Input for this task
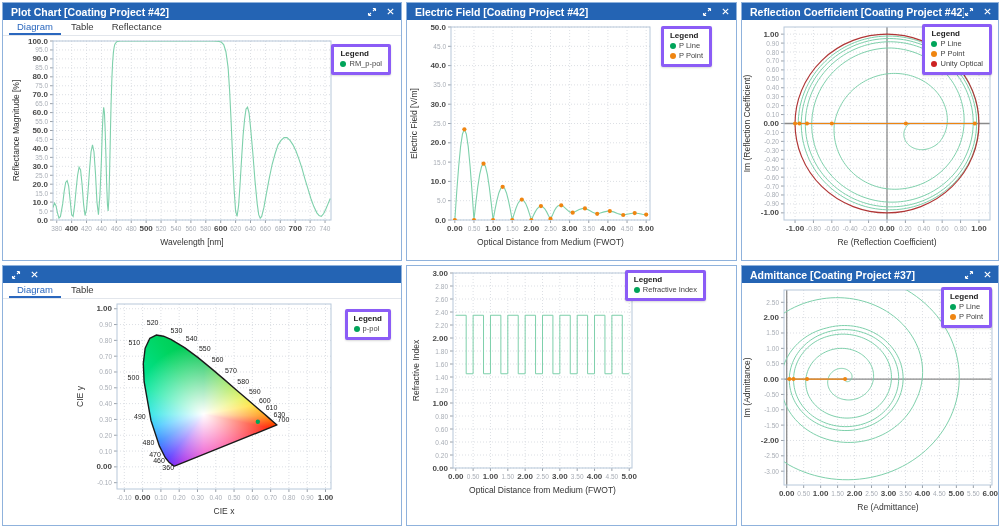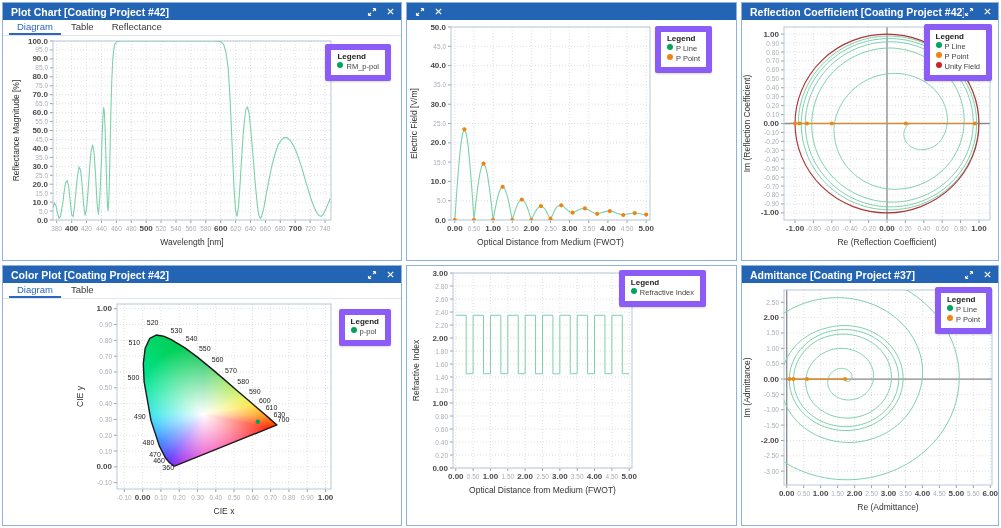--- a/index.html
+++ b/index.html
@@ -15,24 +15,24 @@
   .tabs{height:15px;flex:0 0 15px;display:flex;align-items:flex-start;gap:2px;padding-left:6px;
         border-bottom:1px solid #e2e6ec;background:#fff;}
   .tab{font-size:9.5px;color:#3a3a3a;padding:1px 8px 1px;cursor:pointer;border-bottom:2px solid transparent;}
   .tab.active{color:#2a67be;border-bottom:2px solid #2a67be;}
   .plotwrap{position:relative;flex:1;background:#fff;overflow:hidden;}
   .plotwrap svg{position:absolute;left:0;top:0;}
   .tmin{font-size:6.5px;fill:#a8adb5;font-family:"Liberation Sans",sans-serif;}
   .tmaj{font-size:8px;fill:#4a4a4a;font-weight:bold;font-family:"Liberation Sans",sans-serif;}
   .atitle{font-size:8.5px;fill:#333;font-family:"Liberation Sans",sans-serif;}
   .cielab{font-size:7px;fill:#222;font-family:"Liberation Sans",sans-serif;}
-  .legend{position:absolute;background:#fff;border:6px solid #8b5cf6;border-radius:2px;
+  .legend{position:absolute;background:#fff;border:3px solid #8b5cf6;border-radius:2px;
           padding:2px 6px 3px;font-size:7.5px;color:#444;box-shadow:0 1px 2px rgba(0,0,0,.15);z-index:6;}
   .lg-t{font-weight:bold;font-size:8px;color:#222;margin-bottom:1px;}
-  .lg-i{display:flex;align-items:flex-start;gap:3px;line-height:10px;white-space:nowrap;}
+  .lg-i{display:flex;align-items:center;gap:3px;line-height:10px;white-space:nowrap;}
   .dot{width:6px;height:6px;border-radius:50%;display:inline-block;flex:0 0 6px;}
   .grad{position:absolute;z-index:2;}
   .ciesvg{z-index:3;pointer-events:none;}
 </style>
 </head>
 <body>
 
 <div class="app">
 
   <div class="panel">
@@ -193,20 +193,21 @@
           <div class="lg-i">
             <span class="dot" style="background: rgb(0, 164, 90);"></span>
             <span>RM_p-pol</span>
           </div>
         </div>
       </div>
   </div>
 
   <div class="panel">
     <div class="titlebar">
+      <span class="title">Electric Field [Coating Project #42]</span>
       <span class="tb-ic">
         <svg width="10" height="10" viewBox="0 0 10 10">
             <path d="M8.5 1.5 L6 4 M8.5 1.5 v2.6 M8.5 1.5 h-2.6 M1.5 8.5 L4 6 M1.5 8.5 v-2.6 M1.5 8.5 h2.6" stroke="#fff" stroke-width="1.1" fill="none"></path>
           </svg>
         <svg width="9" height="9" viewBox="0 0 10 10">
             <path d="M2 2 L8 8 M8 2 L2 8" stroke="#fff" stroke-width="1.3"></path>
           </svg>
       </span>
     </div>
     <div class="plotwrap" id="plot1">
@@ -467,29 +468,28 @@
           <div class="lg-i">
             <span class="dot" style="background: rgb(0, 164, 90);"></span>
             <span>P Line</span>
           </div>
           <div class="lg-i">
             <span class="dot" style="background: rgb(239, 133, 17);"></span>
             <span>P Point</span>
           </div>
           <div class="lg-i">
             <span class="dot" style="background: rgb(204, 34, 34);"></span>
-            <span>Unity Field</span>
+            <span>Unity Optical</span>
           </div>
         </div>
       </div>
   </div>
 
   <div class="panel">
     <div class="titlebar">
-      <span class="title">Color Plot [Coating Project #42]</span>
       <span class="tb-ic">
         <svg width="10" height="10" viewBox="0 0 10 10">
             <path d="M8.5 1.5 L6 4 M8.5 1.5 v2.6 M8.5 1.5 h-2.6 M1.5 8.5 L4 6 M1.5 8.5 v-2.6 M1.5 8.5 h2.6" stroke="#fff" stroke-width="1.1" fill="none"></path>
           </svg>
         <svg width="9" height="9" viewBox="0 0 10 10">
             <path d="M2 2 L8 8 M8 2 L2 8" stroke="#fff" stroke-width="1.3"></path>
           </svg>
       </span>
     </div>
     <div class="tabs">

Exercise requirements
In the records above, how many lines contain the string "Unity"? Reply with the number only.

Written reply
2